Album Reviews

Photo

Son Seals

Midnight Son  Hear it Now

RS: Not Rated Average User Rating: Not Rated

1990

Play View Son Seals's page on Rhapsody


It's easy enough to dismiss the blues as something tucked safely away in the past. That has been the critical attitude for the last few years, an attitude which stems from an apprehension of the blues as a vehicle for romance, a catchall symbol for the kind of pain and suffering and life experience which a young white audience in the Sixties imagined it would never gain. As that audience grew up, it understandably moved on to other things, and the result was that when the so-called blues revival ended, the blues was officially pronounced dead.
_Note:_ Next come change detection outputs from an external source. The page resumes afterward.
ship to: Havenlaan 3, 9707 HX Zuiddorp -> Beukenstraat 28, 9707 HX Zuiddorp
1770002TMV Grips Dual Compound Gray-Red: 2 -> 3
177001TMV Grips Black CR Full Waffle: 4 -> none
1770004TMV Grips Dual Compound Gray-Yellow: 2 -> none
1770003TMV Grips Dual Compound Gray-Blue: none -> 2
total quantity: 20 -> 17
But, as Otis Spann and Albert Murray have both pointed out, the blues never die, because the blues serve a multiplicity of needs, neither all tendentious and meaningful, as some critics would have it, nor as a Seventies audience increasingly came to demand, unadulterated boogie music. Blues is, like the best country and gospel and soul, made from the heart, an elemental response to experience which may no longer be fashionable but can never really go out of style.

That is why the recent flurry of blues releases, from retrospective Junior Parker to rejuvenated Muddy Waters, is so heartening. Of the half-dozen or so albums that stand out—including fine efforts from such eminent bluesmen as Otis Rush and Jimmy Dawkins—none is as forceful or as startling a revelation as Son Seals' new record on Alligator.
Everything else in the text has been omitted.